Activity: Your answer must be an exact copy of the records below, minus any images.

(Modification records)
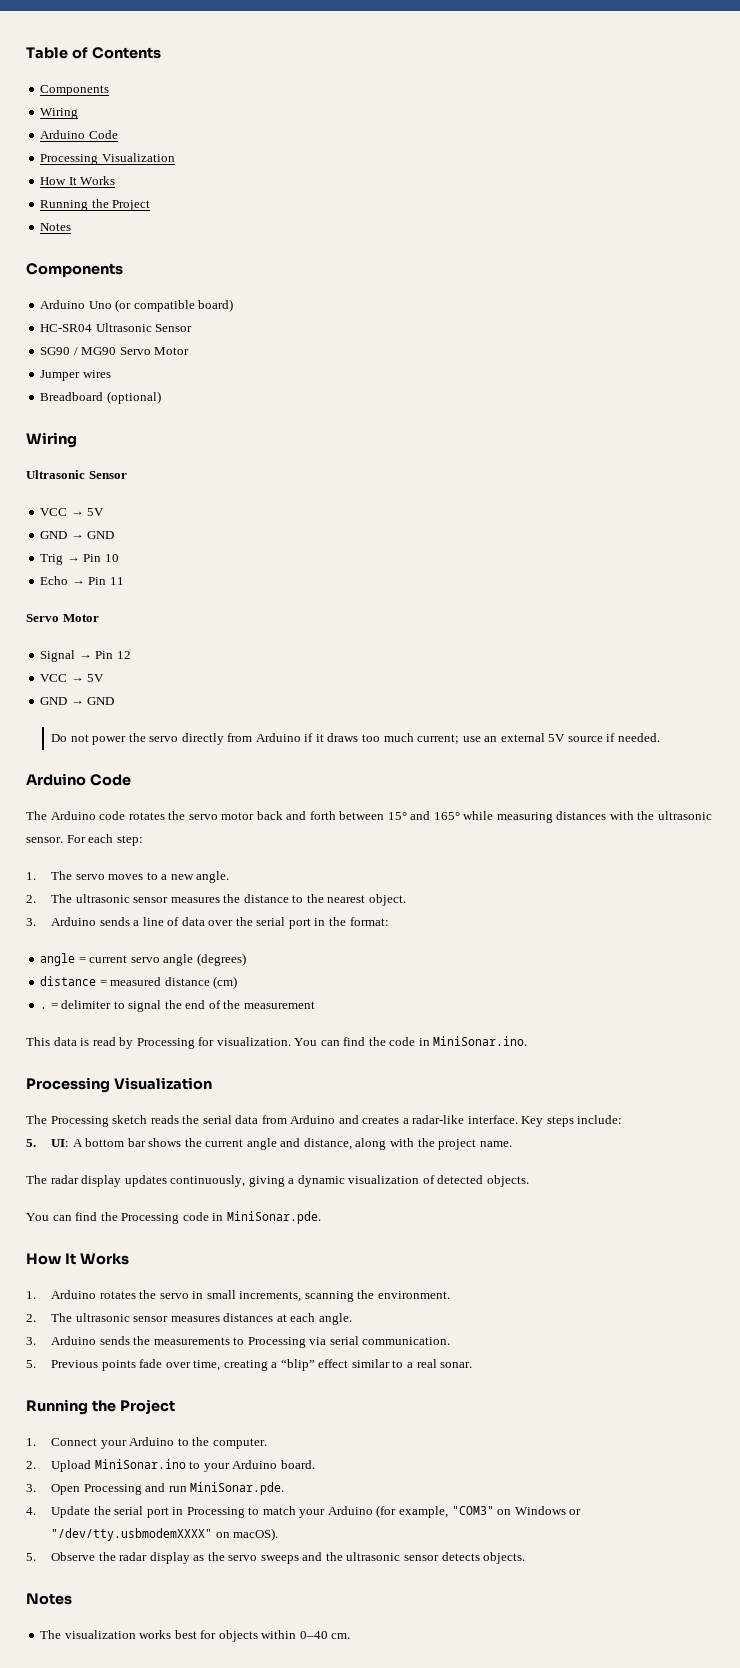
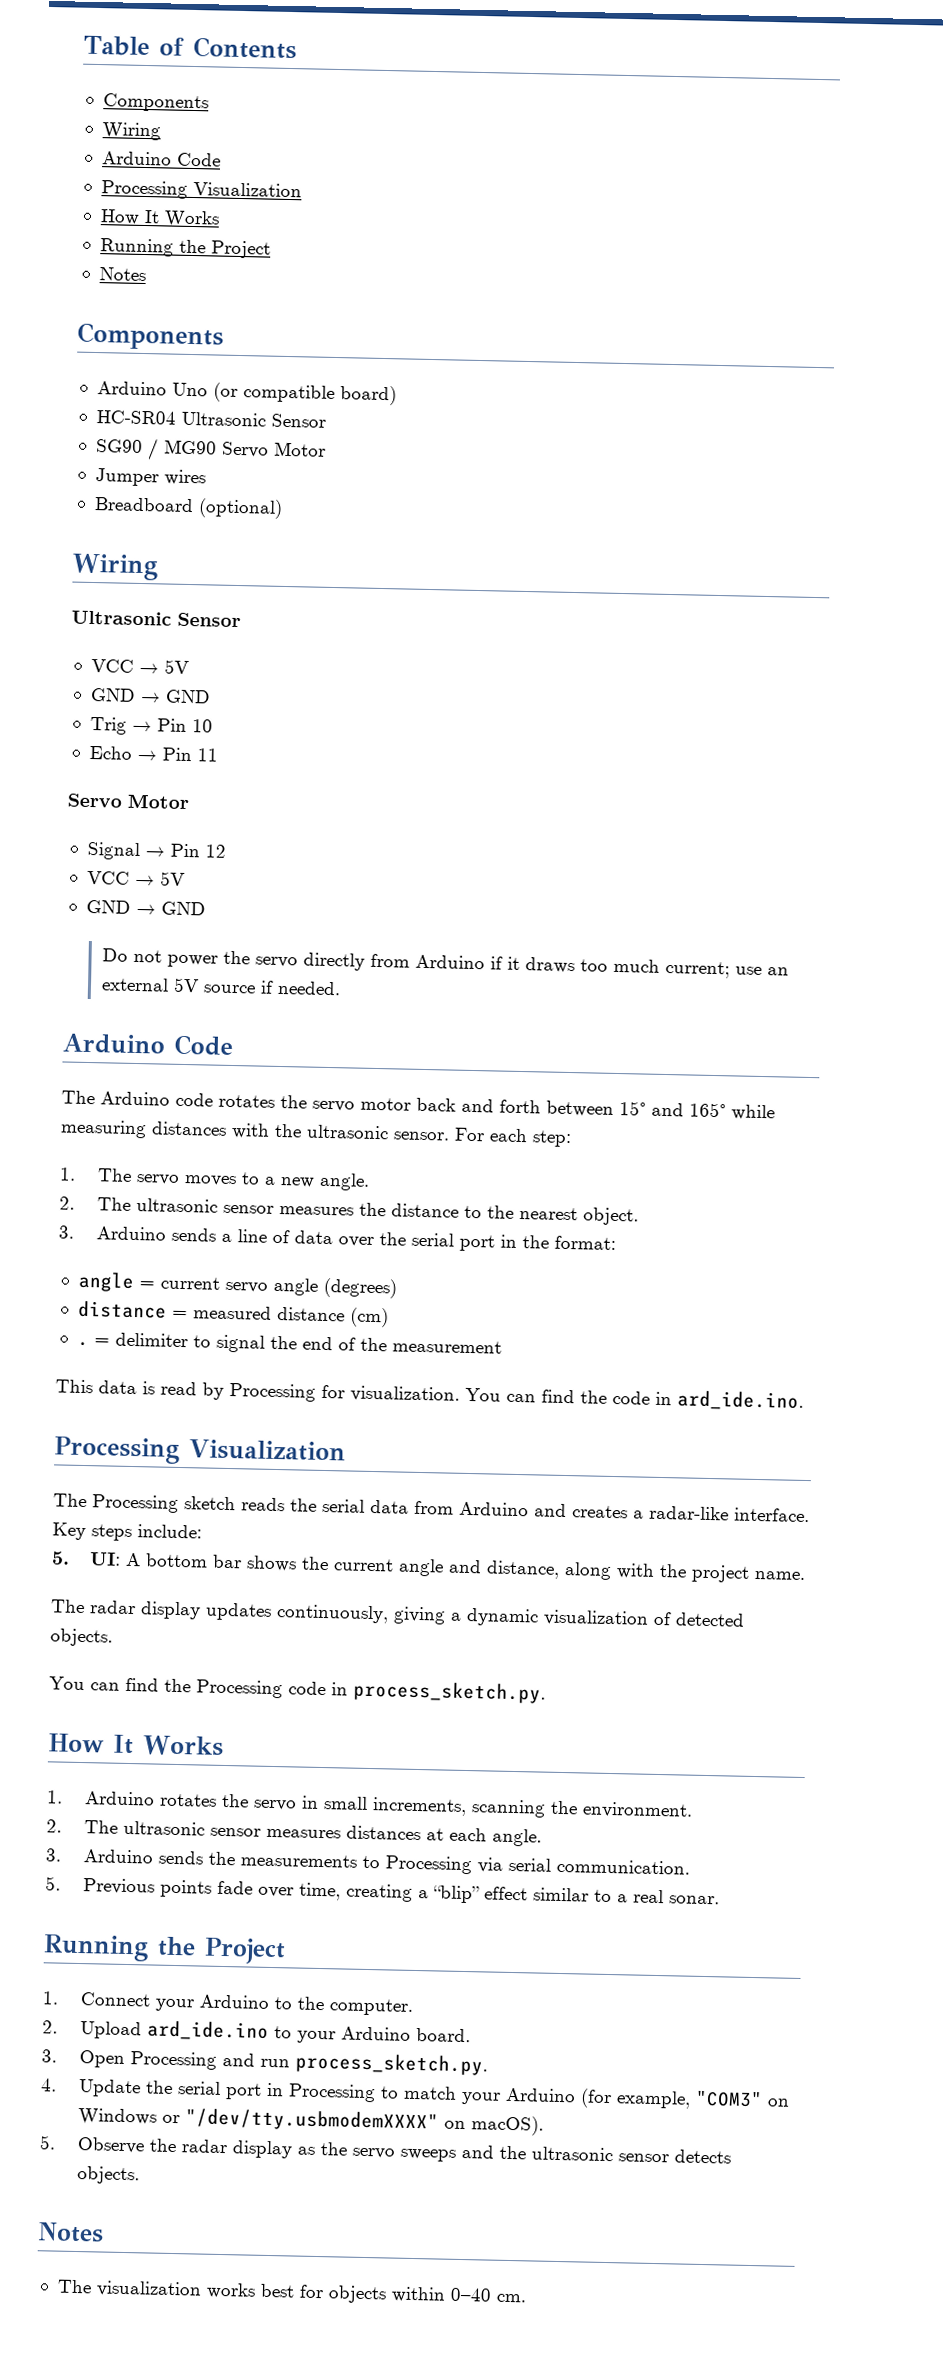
- You can find the code in MiniSonar.ino.
+ You can find the code in ard_ide.ino.
- You can find the Processing code in MiniSonar.pde.
+ You can find the Processing code in process_sketch.py.
- 2. Upload MiniSonar.ino to your Arduino board.
+ 2. Upload ard_ide.ino to your Arduino board.
- 3. Open Processing and run MiniSonar.pde.
+ 3. Open Processing and run process_sketch.py.

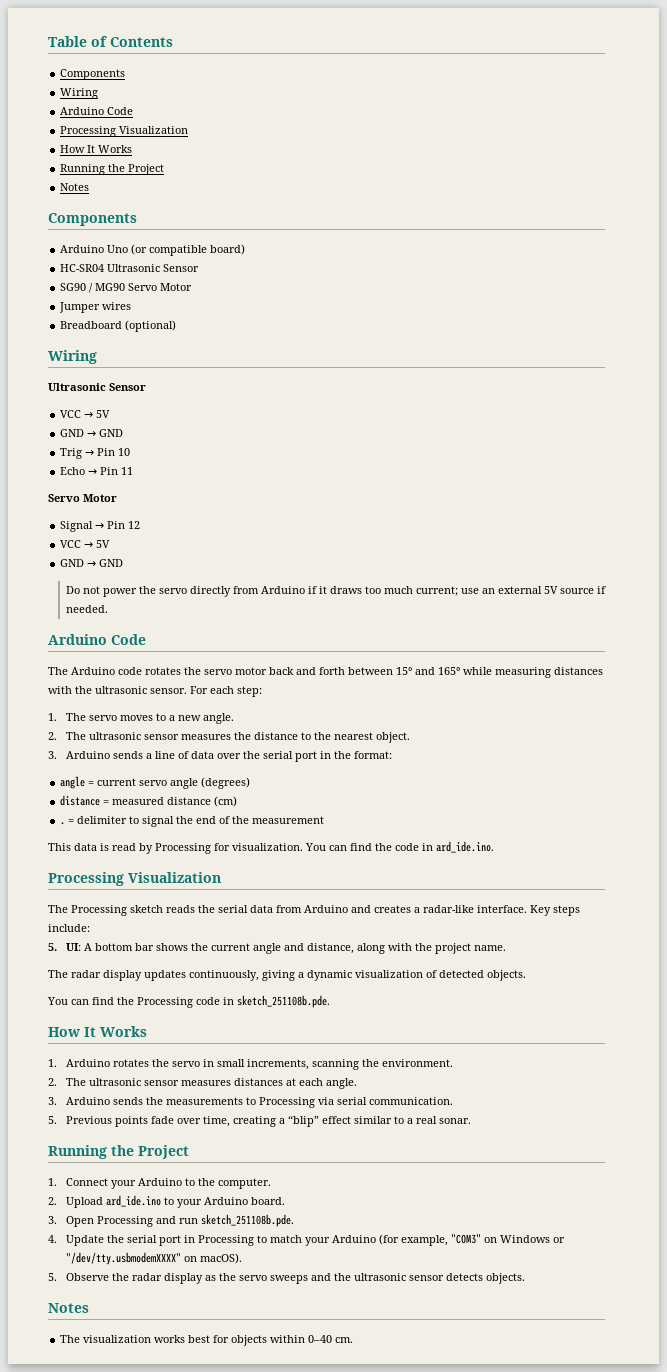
- You can find the Processing code in process_sketch.py.
+ You can find the Processing code in sketch_251108b.pde.
- 3. Open Processing and run process_sketch.py.
+ 3. Open Processing and run sketch_251108b.pde.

Your response:
- You can find the code in MiniSonar.ino.
+ You can find the code in ard_ide.ino.
- You can find the Processing code in MiniSonar.pde.
+ You can find the Processing code in process_sketch.py.
- 2. Upload MiniSonar.ino to your Arduino board.
+ 2. Upload ard_ide.ino to your Arduino board.
- 3. Open Processing and run MiniSonar.pde.
+ 3. Open Processing and run process_sketch.py.

- You can find the Processing code in process_sketch.py.
+ You can find the Processing code in sketch_251108b.pde.
- 3. Open Processing and run process_sketch.py.
+ 3. Open Processing and run sketch_251108b.pde.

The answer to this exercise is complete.